Brain Renin-Angiotensin System And Body Weight
At one time in my research career, I was enamoured by the potential role of the renin-angiotensin system in the biology of adipose tissue – in fact, my lab was one of the first to characterize this system in human tissue.
Since then, my interests have moved on to a other things but I still keep an eye open for research on this system as it relates to body weight.
Thus, the recent work by Martina Winkler and colleagues from the University of Lübeck and the Max-Delbrück-Centre for Molecular Medicine in Berlin (where I used to work), published in the British Journal of Pharmacology caught my attention.
The researchers studied rats with a brain-specific angiotensinogen deficiency compared to controls using various dietary regimens.
Compared to SD rats, the brain-angioteninogen-deficient rats had lower weights during chow feeding, did not become obese during a high-caloric diet, had normal baseline leptin plasma concentrations independent of the feeding regimen, showed a reduced energy intake, had a higher, strain-dependent energy expenditure which is additionally enhanced during high-caloric feeding, had enhanced mRNA levels of pro-opiomelanocortin, and showed improved glucose control.

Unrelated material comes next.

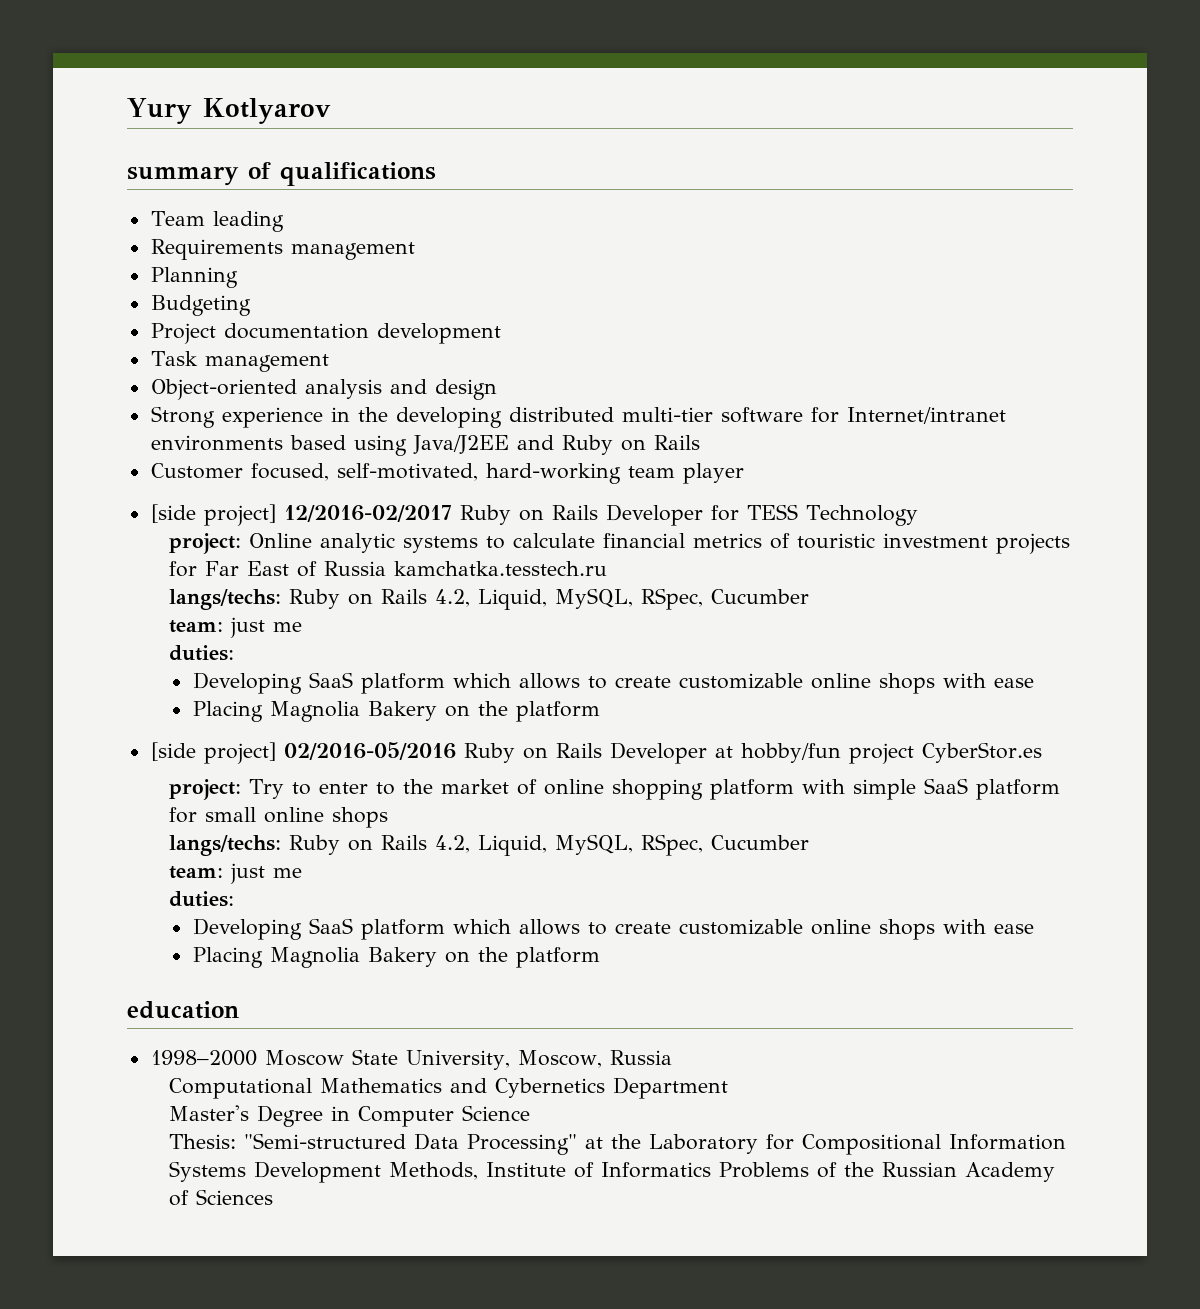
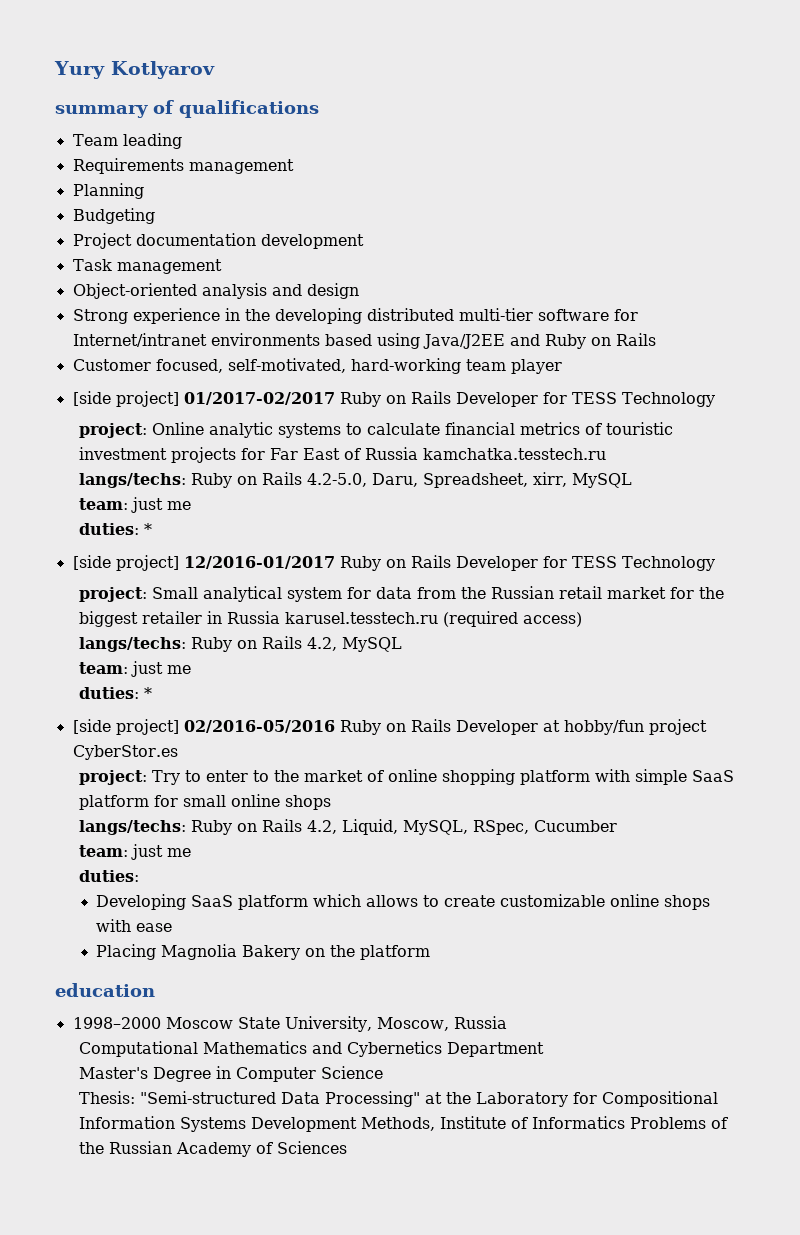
[283,505,452,522] 12/2016-02/2017 -> [183,392,335,405] 01/2017-02/2017
[435,588,810,610] [169,617,303,638] [169,645,235,661] [192,672,1034,694] [192,701,600,722] 4.2, Liquid, MySQL, RSpec, Cucumber // team: just me // duties: // Developing SaaS platform which allows to create customizable online shops with ease // Placing Magnolia Bakery on the platform -> [306,472,633,488] [78,497,191,513] [78,523,152,535] [72,555,715,571] [78,586,724,602] [78,611,582,627] [78,636,402,652] [78,661,191,677] [78,687,152,699] 4.2-5.0, Daru, Spreadsheet, xirr, MySQL // team: just me // duties: * // [side project] 12/2016-01/2017 Ruby on Rails Developer for TESS Technology // project: Small analytical system for data from the Russian retail market for the biggest retailer in Russia karusel.tesstech.ru (required access) // langs/techs: Ruby on Rails 4.2, MySQL // team: just me // duties: *

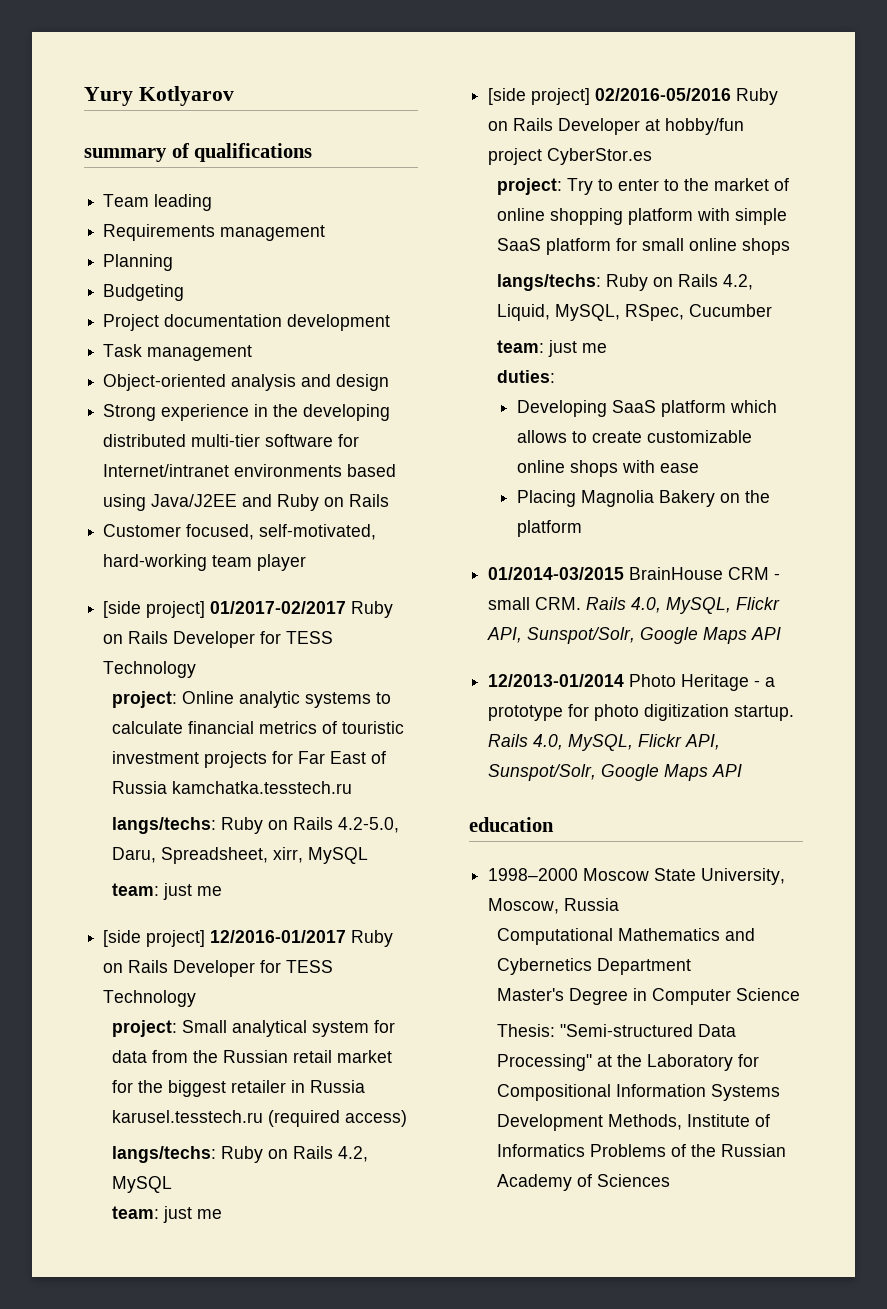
[78,523,152,535] // duties: * -> (223, 891) none
[78,687,152,699] // duties: * -> (223, 1214) none
(431, 952) none -> [488,567,781,580] [488,597,781,614] [487,627,782,644] [488,674,776,691] [488,704,795,721] [488,734,721,751] [488,764,743,781] // 01/2014-03/2015 BrainHouse CRM - small CRM. Rails 4.0, MySQL, Flickr API, Sunspot/Solr, Google Maps API // 12/2013-01/2014 Photo Heritage - a prototype for photo digitization startup. Rails 4.0, MySQL, Flickr API, Sunspot/Solr, Google Maps API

While the Angiotensin type 1 receptor blocker telmisartan reduced weight gain and energy intake in control rats, it had less effect in the brain-angiotensin-deficient rats
Thus, the researchers conclude that the brain renin-angiotensin system may play an important role in body weight regulation, feeding behavior, and metabolic disorders – at least in rats.
How relevant these findings are for humans remains doubtful.
For one, the widespread clinical use of inhibitors of the renin-angiotensin-system (ACE inhibitors, AT1 receptor blockers) are not generally associated with clinically significant weight loss. However, this may be because most of these agents do not reach high enough concentrations in human brain tissue. But it may also well be that this system is less important for body weigh regulation in humans than in rodents.